Look through the lines below and extract each one that contains "Dress".

_Supplied records_
== Segment start ==
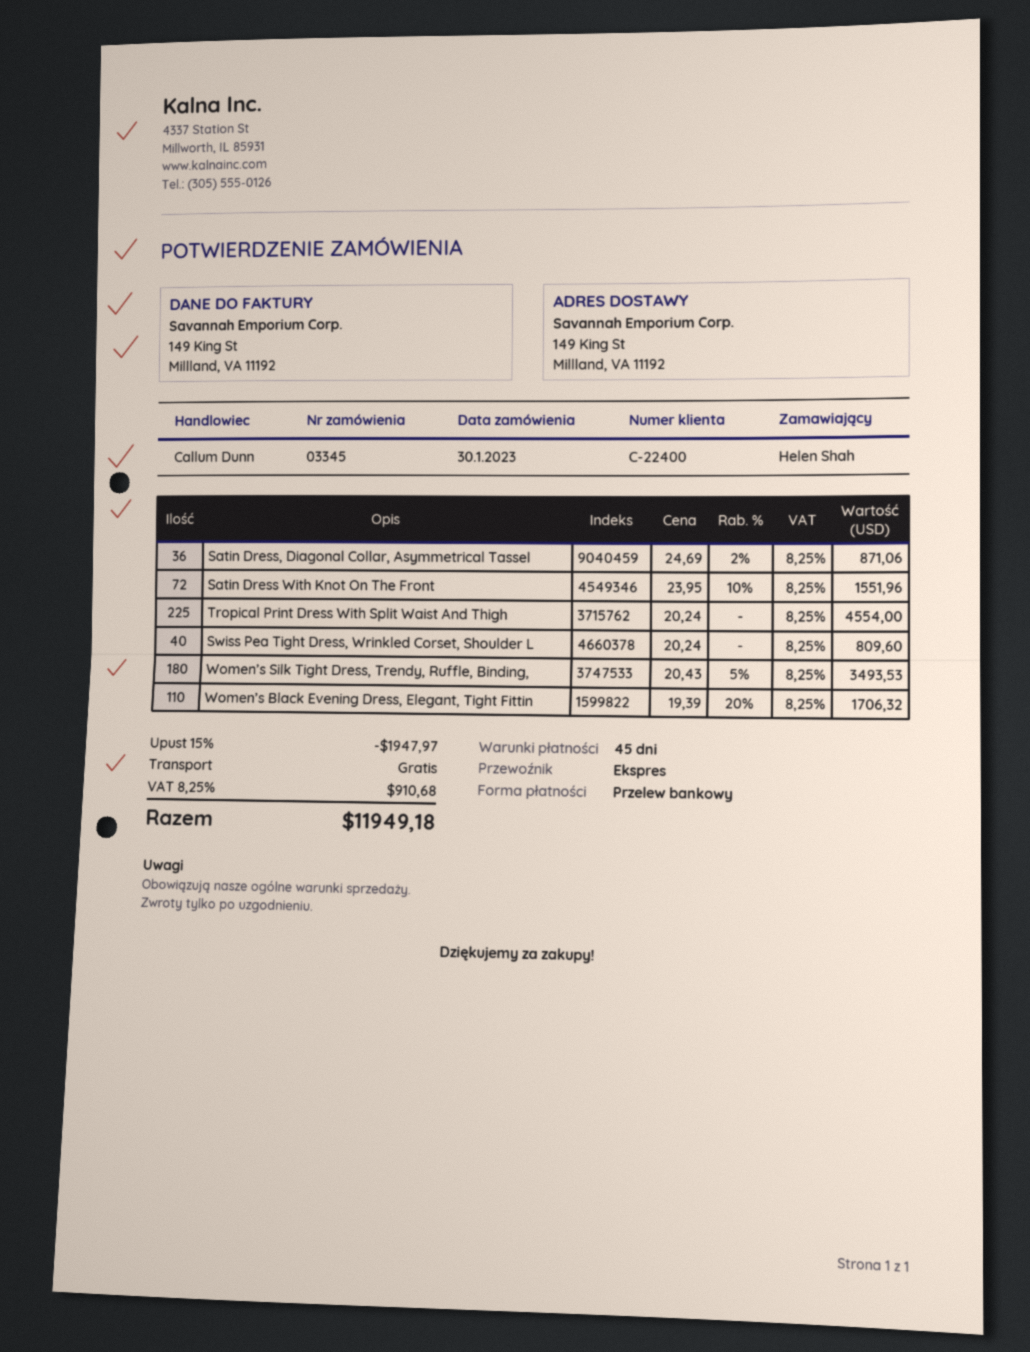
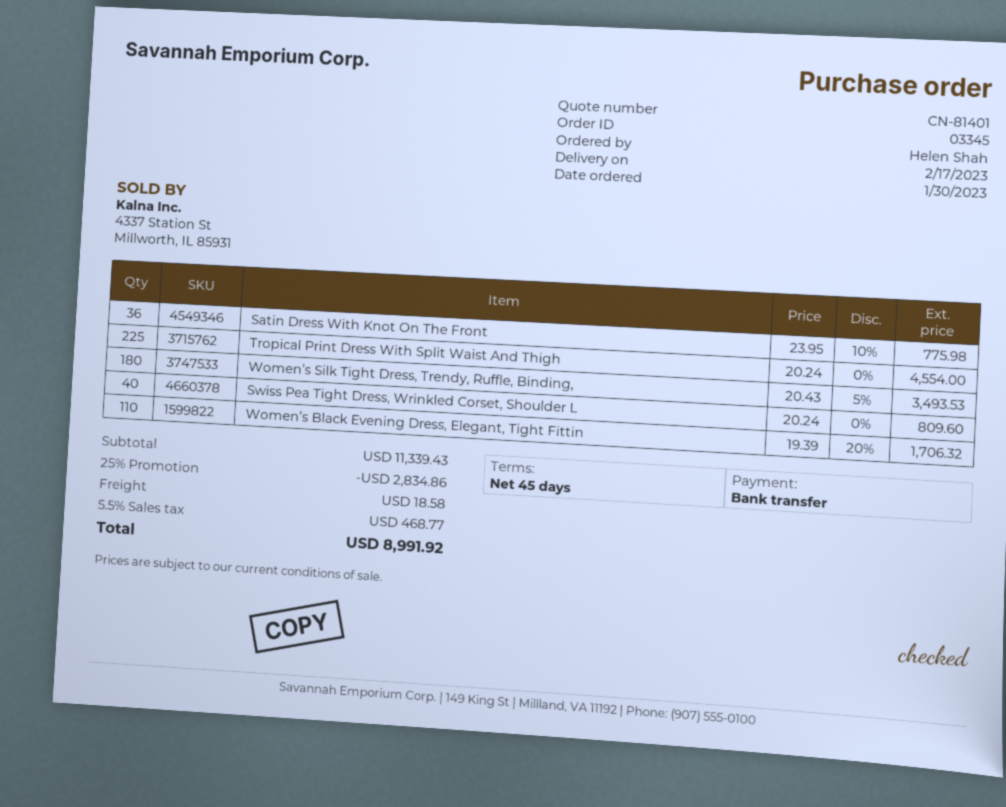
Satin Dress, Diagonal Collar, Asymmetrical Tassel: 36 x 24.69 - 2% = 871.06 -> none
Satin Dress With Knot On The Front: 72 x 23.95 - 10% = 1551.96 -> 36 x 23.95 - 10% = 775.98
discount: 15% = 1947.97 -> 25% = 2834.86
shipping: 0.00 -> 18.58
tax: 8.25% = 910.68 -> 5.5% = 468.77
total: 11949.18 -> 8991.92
== Segment end ==
== Segment start ==
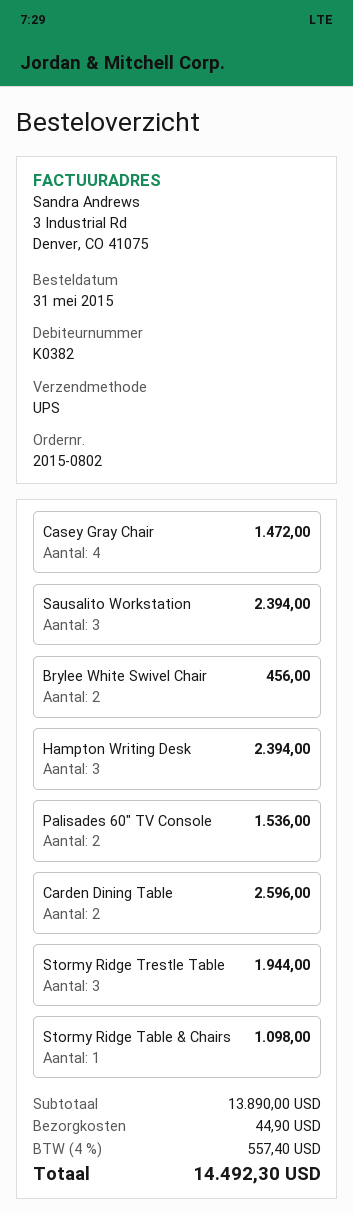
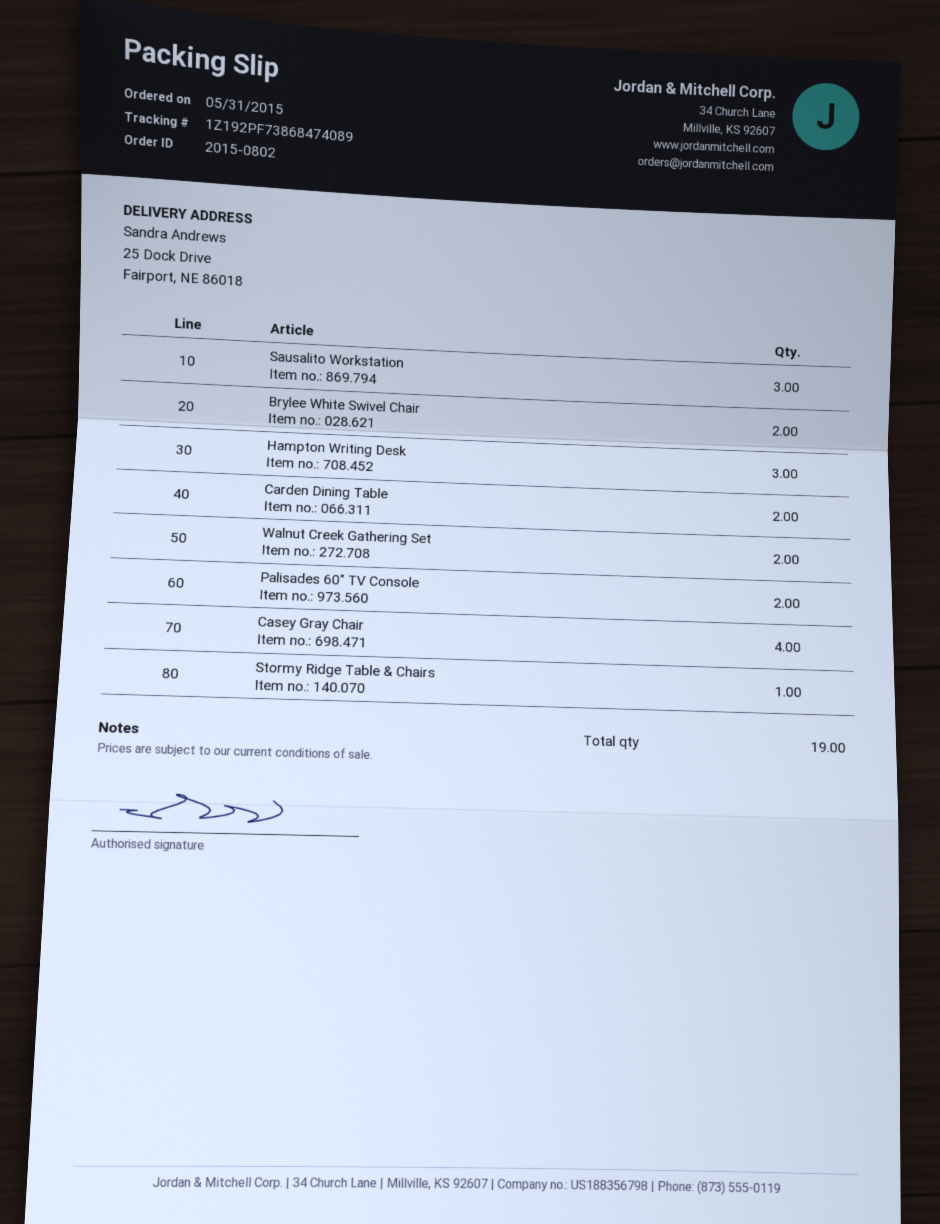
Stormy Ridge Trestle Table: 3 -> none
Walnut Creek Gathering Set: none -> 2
== Segment end ==
_Answer_
Satin Dress, Diagonal Collar, Asymmetrical Tassel: 36 x 24.69 - 2% = 871.06 -> none
Satin Dress With Knot On The Front: 72 x 23.95 - 10% = 1551.96 -> 36 x 23.95 - 10% = 775.98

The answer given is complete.